▶ [Task goal]
The material below holds pictures, which are to be left out; copy exactly the lines from the one with "[304,304,340,315] think ->" through the one with "(337, 134) none".

▶ [Records for the task]
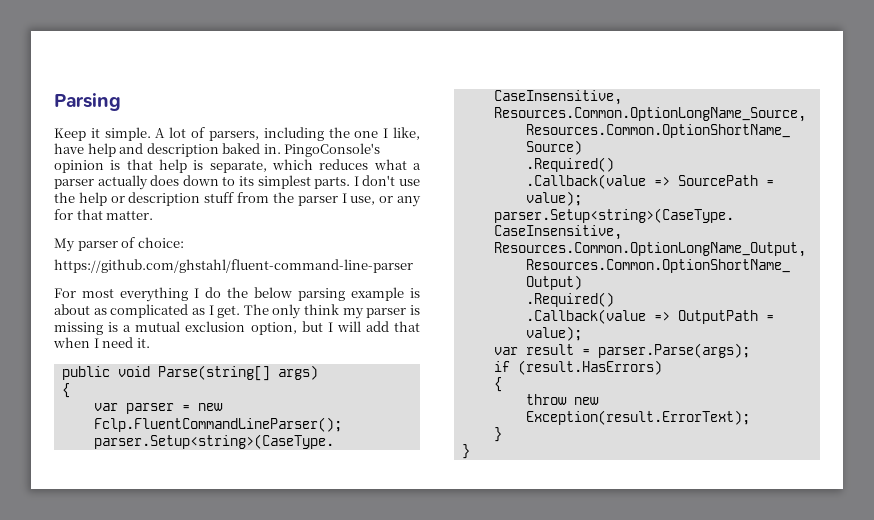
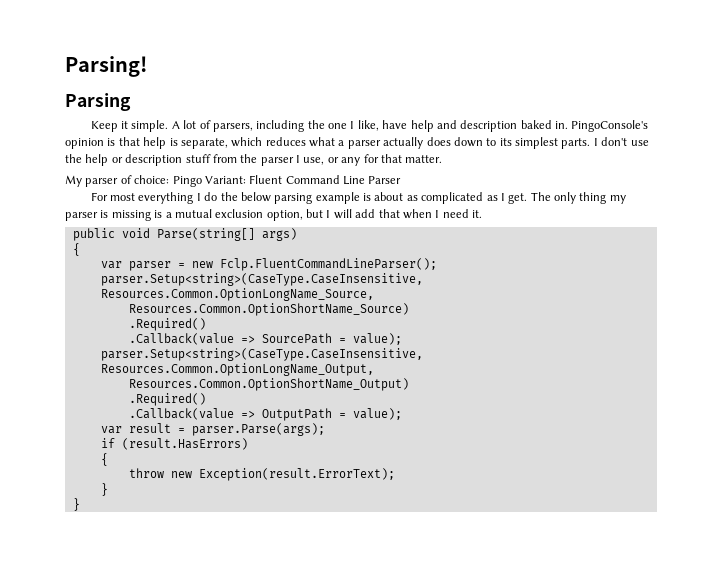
(54, 102) none -> [65,56,147,77] Parsing! //
[54,259,413,273] // https://github.com/ghstahl/fluent-command-line-parser -> [172,175,402,187] Pingo Variant: Fluent Command Line Parser
[304,304,340,315] think -> [579,192,607,204] thing

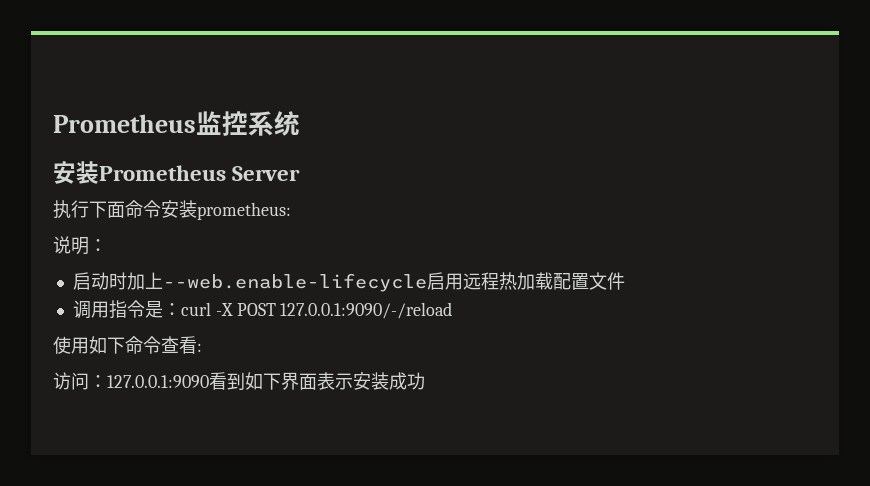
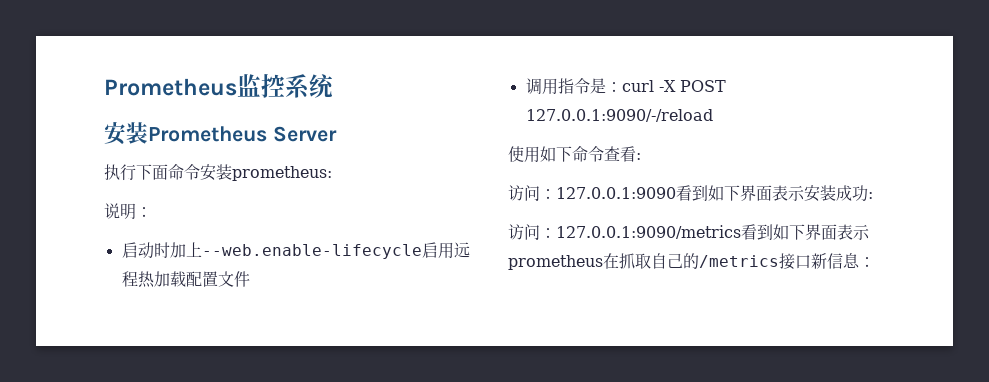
(425, 381) none -> [868,192,873,199] [508,224,870,240] [508,253,875,270] : // 访问：127.0.0.1:9090/metrics看到如下界面表示prometheus在抓取自己的/metrics接口新信息：

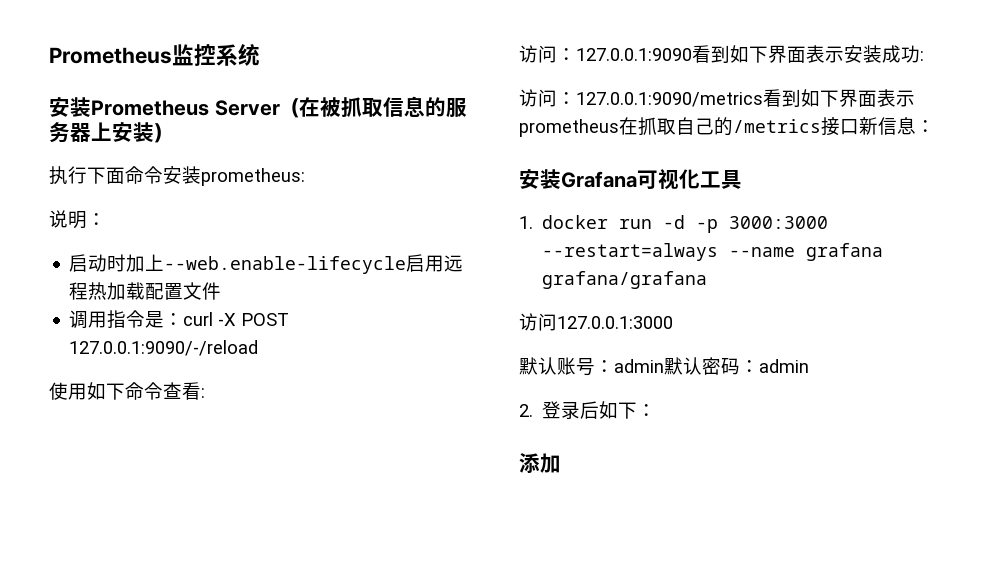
(337, 134) none -> [279,96,467,118] [49,122,173,143] （在被抓取信息的服务器上安装）
(875, 262) none -> [519,169,742,190] [519,215,829,233] [542,243,884,261] [542,271,708,289] [519,313,673,331] [519,357,809,376] [519,401,657,419] [519,453,561,473] // 安装Grafana可视化工具 // 1. docker run -d -p 3000:3000 --restart=always --name grafana grafana/grafana // 访问127.0.0.1:3000 // 默认账号：admin默认密码：admin // 2.登录后如下： // 添加

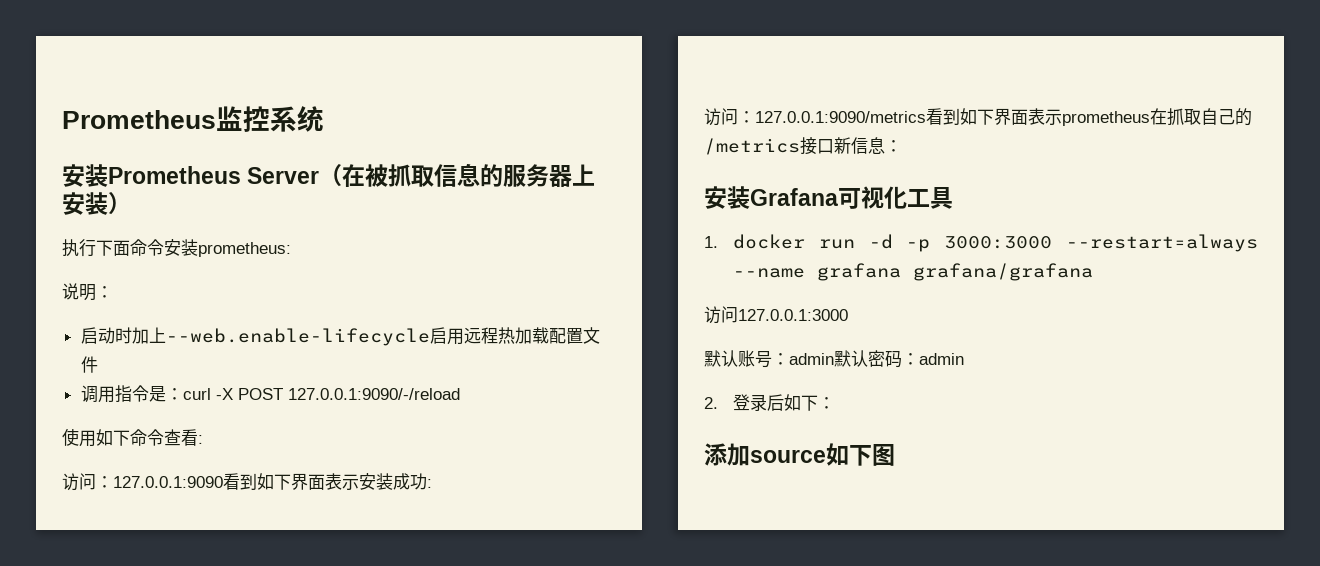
(561, 463) none -> [750,443,895,466] source如下图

▶ [Answer to this task]
[304,304,340,315] think -> [579,192,607,204] thing

(425, 381) none -> [868,192,873,199] [508,224,870,240] [508,253,875,270] : // 访问：127.0.0.1:9090/metrics看到如下界面表示prometheus在抓取自己的/metrics接口新信息：

(337, 134) none -> [279,96,467,118] [49,122,173,143] （在被抓取信息的服务器上安装）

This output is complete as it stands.